- _ASSIGNMENT_:
A complete response lists each line of the data below that includes the word "Crocs".

Items from a data source:
....................
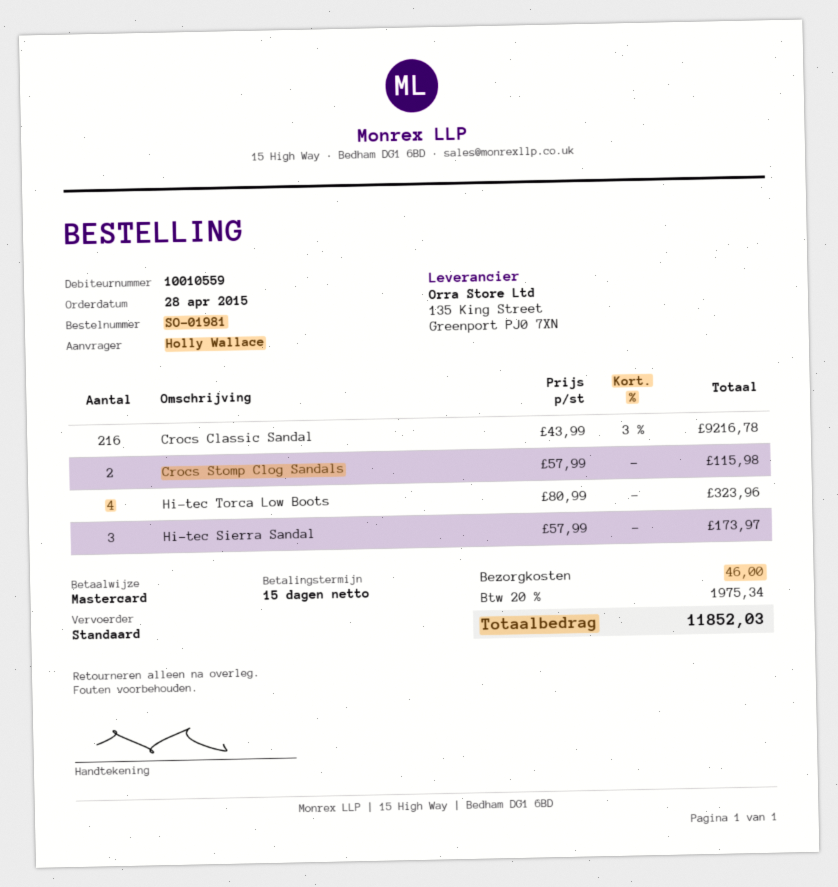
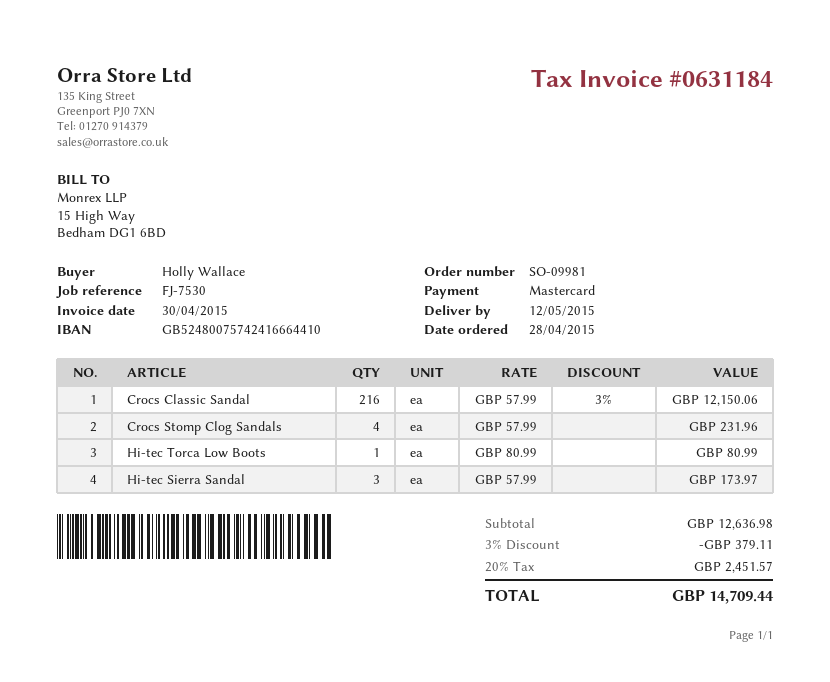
order number: SO-01981 -> SO-09981
Crocs Classic Sandal: 216 x 43.99 - 3% = 9216.78 -> 216 x 57.99 - 3% = 12150.06
Crocs Stomp Clog Sandals: 2 x 57.99 = 115.98 -> 4 x 57.99 = 231.96
Hi-tec Torca Low Boots: 4 x 80.99 = 323.96 -> 1 x 80.99 = 80.99
discount: none -> 3% = 379.11
shipping: 46.00 -> none
tax: 20% = 1975.34 -> 20% = 2451.57
total: 11852.03 -> 14709.44

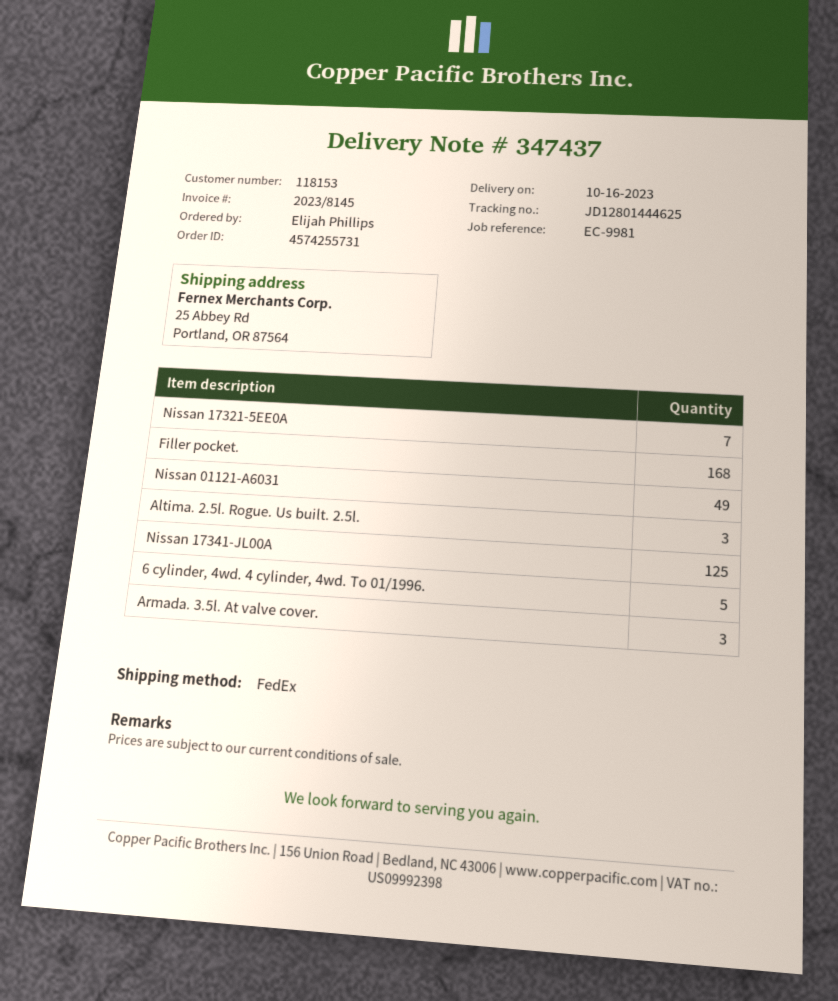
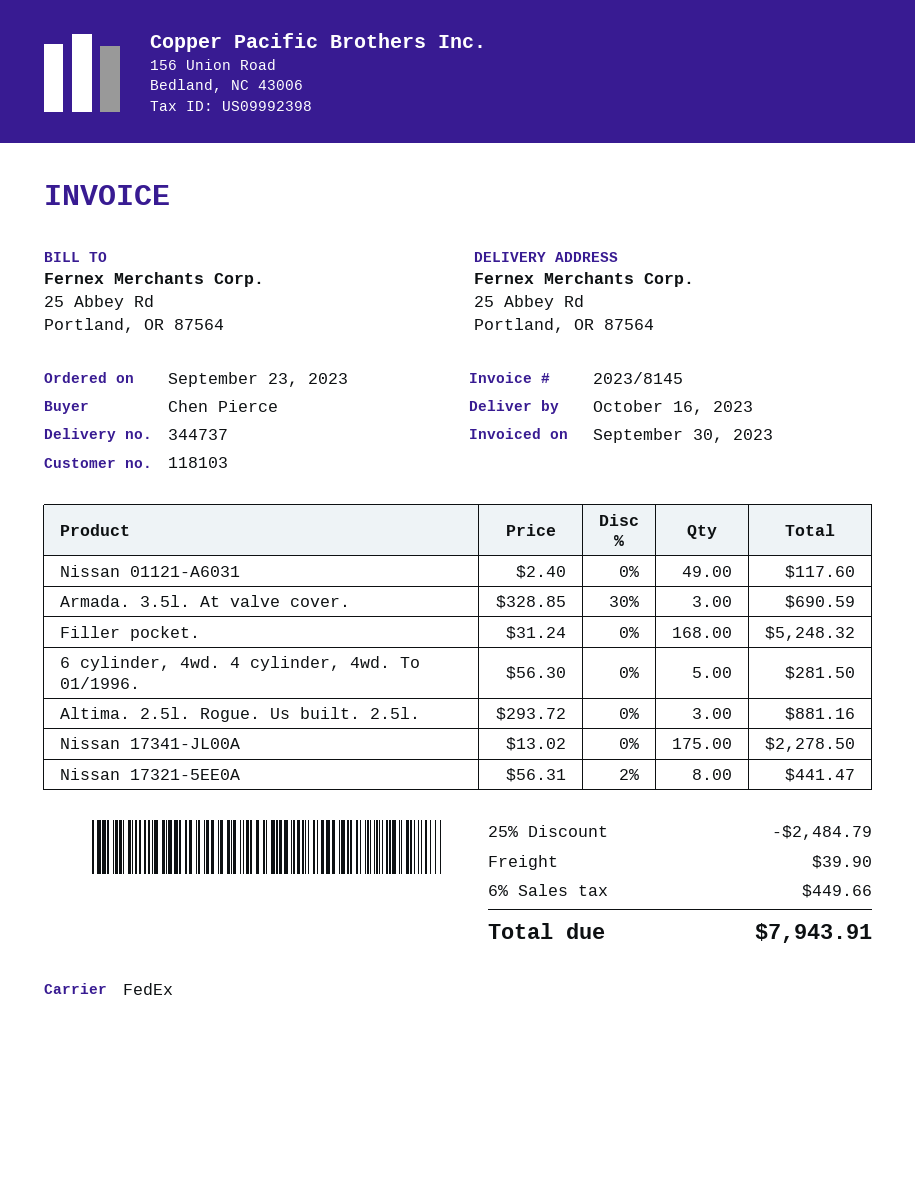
delivery note number: 347437 -> 344737
customer number: 118153 -> 118103
ordered by: Elijah Phillips -> Chen Pierce
Nissan 17321-5EE0A: 7 -> 8
Nissan 17341-JL00A: 125 -> 175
....................
- _SOLUTION FOR THIS TASK_:
Crocs Classic Sandal: 216 x 43.99 - 3% = 9216.78 -> 216 x 57.99 - 3% = 12150.06
Crocs Stomp Clog Sandals: 2 x 57.99 = 115.98 -> 4 x 57.99 = 231.96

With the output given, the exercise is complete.